*Records drawn from a dataset*
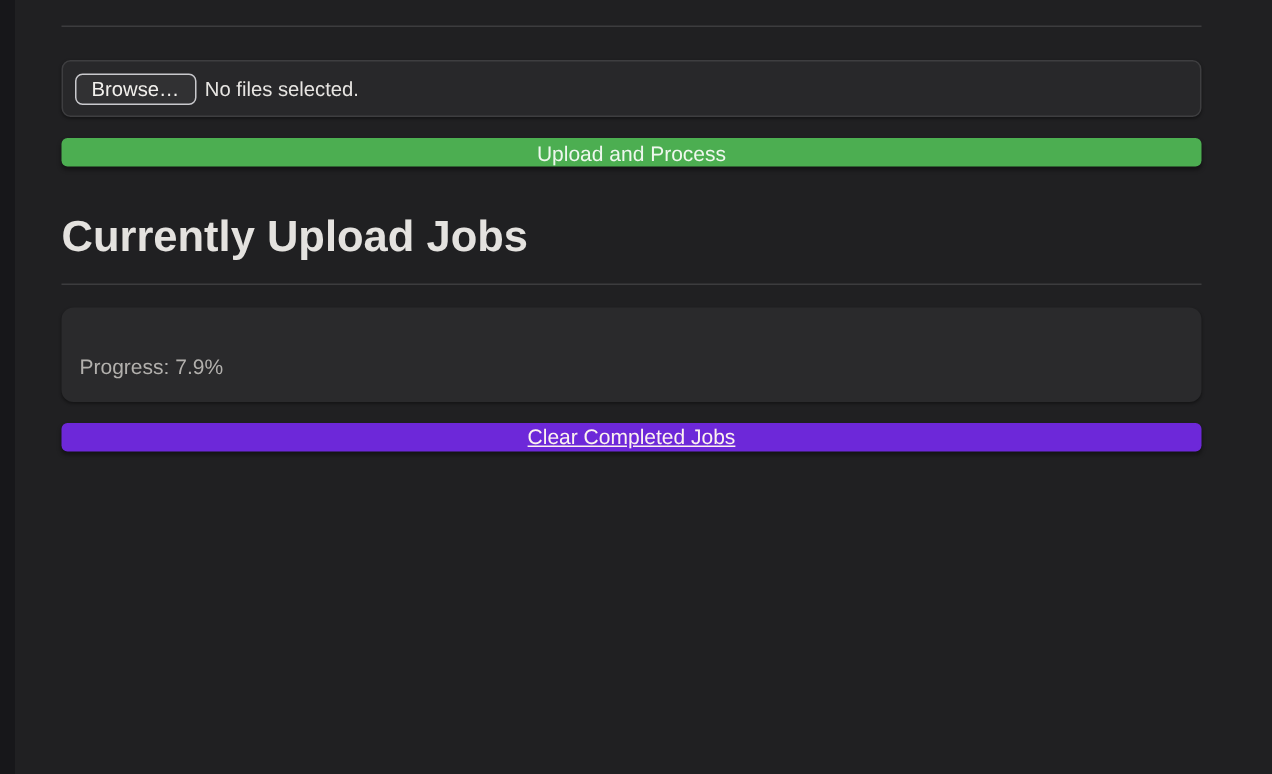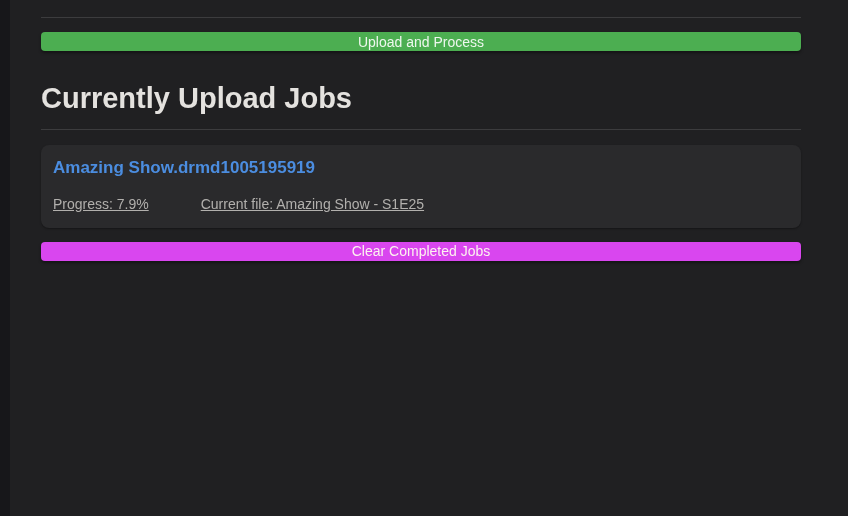--- a/index.html
+++ b/index.html
@@ -130,6 +130,10 @@
 
   <hr class="divider-top">
 
+  <div class="file-input">
+    <button class="browse-btn">Browse…</button>
+    <span class="file-status">No files selected.</span>
+  </div>
 
   <button class="btn green">Upload and Process</button>
 

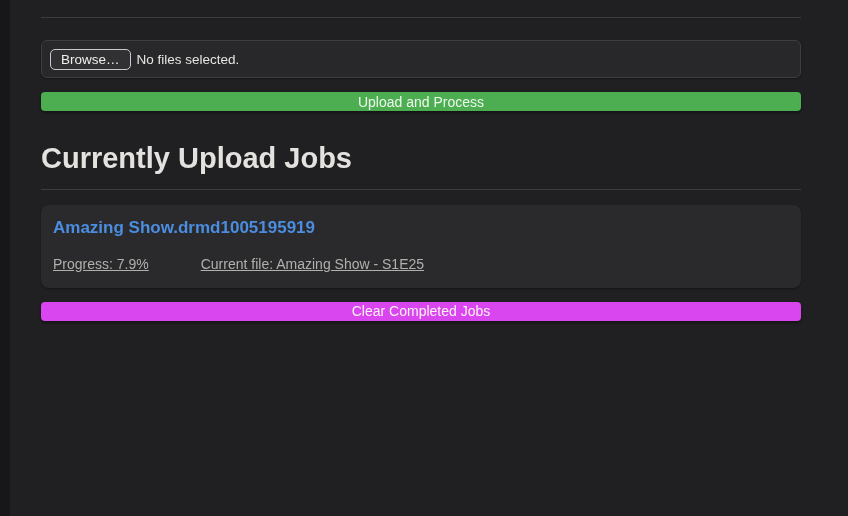--- a/index.html
+++ b/index.html
@@ -142,7 +142,6 @@
   <hr class="divider-jobs">
 
   <div class="job-card">
-    <div class="job-title">Amazing Show.drmd1005195919</div>
     <div class="job-meta">
       <span>Progress: 7.9%</span>
       <span>Current file: Amazing Show - S1E25</span>

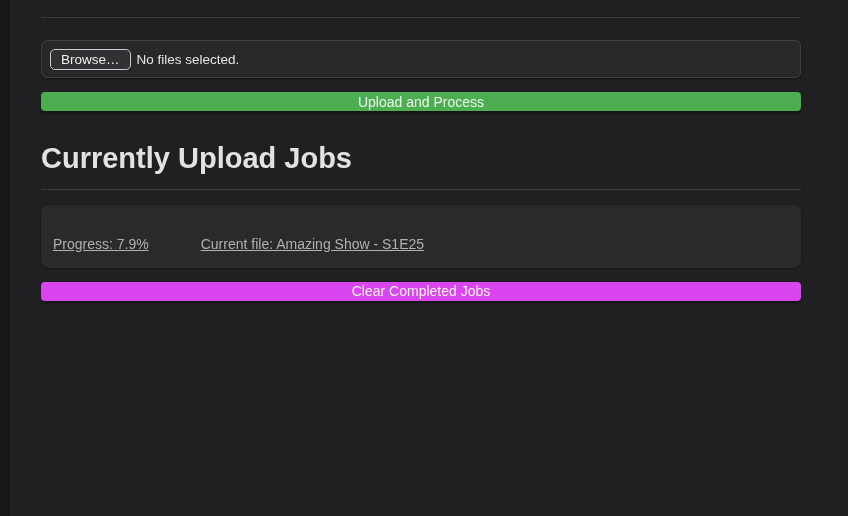--- a/index.html
+++ b/index.html
@@ -113,11 +113,10 @@
   .job-meta {
     margin-top: 18px;
     display: flex;
-    column-gap: 52px;
+    column-gap: 39px;
     font-size: 14px;
     line-height: 1.2;
     color: #b2b0ad;
-    text-decoration: underline;
   }
 </style>
 </head>

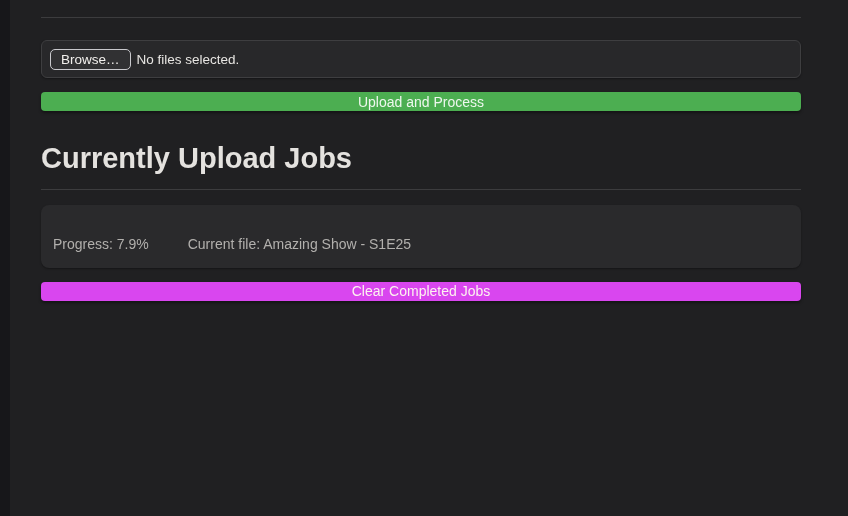--- a/index.html
+++ b/index.html
@@ -143,7 +143,6 @@
   <div class="job-card">
     <div class="job-meta">
       <span>Progress: 7.9%</span>
-      <span>Current file: Amazing Show - S1E25</span>
     </div>
   </div>
 

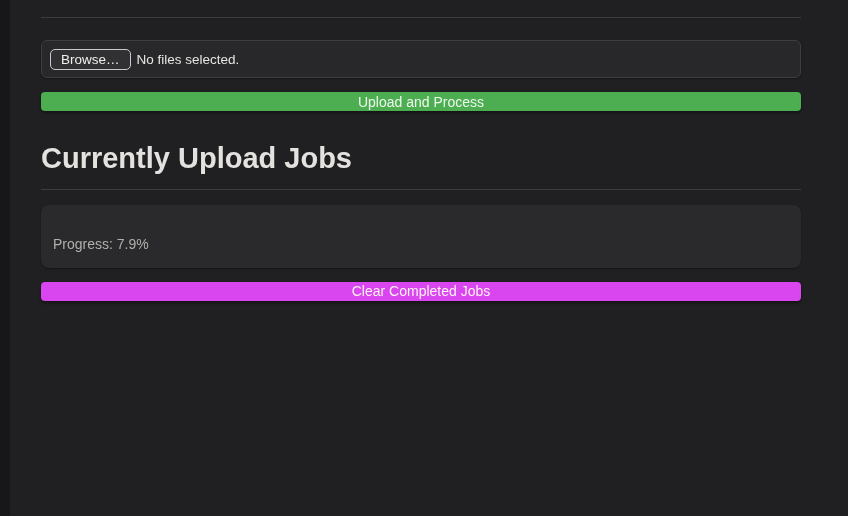--- a/index.html
+++ b/index.html
@@ -86,8 +86,9 @@
   }
   .btn.red {
     margin-top: 14px;
-    background: #d946ef;
+    background: #6d28d9;
     color: #fdf2f0;
+    text-decoration: underline;
   }
   h2.jobs-heading {
     margin: 30px 0 0;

*Exercise instructions*
Transcribe the data verbatim. No picture belongs in the result.

*Written answer*
--- a/index.html
+++ b/index.html
@@ -130,6 +130,10 @@
 
   <hr class="divider-top">
 
+  <div class="file-input">
+    <button class="browse-btn">Browse…</button>
+    <span class="file-status">No files selected.</span>
+  </div>
 
   <button class="btn green">Upload and Process</button>
 

--- a/index.html
+++ b/index.html
@@ -142,7 +142,6 @@
   <hr class="divider-jobs">
 
   <div class="job-card">
-    <div class="job-title">Amazing Show.drmd1005195919</div>
     <div class="job-meta">
       <span>Progress: 7.9%</span>
       <span>Current file: Amazing Show - S1E25</span>

--- a/index.html
+++ b/index.html
@@ -113,11 +113,10 @@
   .job-meta {
     margin-top: 18px;
     display: flex;
-    column-gap: 52px;
+    column-gap: 39px;
     font-size: 14px;
     line-height: 1.2;
     color: #b2b0ad;
-    text-decoration: underline;
   }
 </style>
 </head>

--- a/index.html
+++ b/index.html
@@ -143,7 +143,6 @@
   <div class="job-card">
     <div class="job-meta">
       <span>Progress: 7.9%</span>
-      <span>Current file: Amazing Show - S1E25</span>
     </div>
   </div>
 

--- a/index.html
+++ b/index.html
@@ -86,8 +86,9 @@
   }
   .btn.red {
     margin-top: 14px;
-    background: #d946ef;
+    background: #6d28d9;
     color: #fdf2f0;
+    text-decoration: underline;
   }
   h2.jobs-heading {
     margin: 30px 0 0;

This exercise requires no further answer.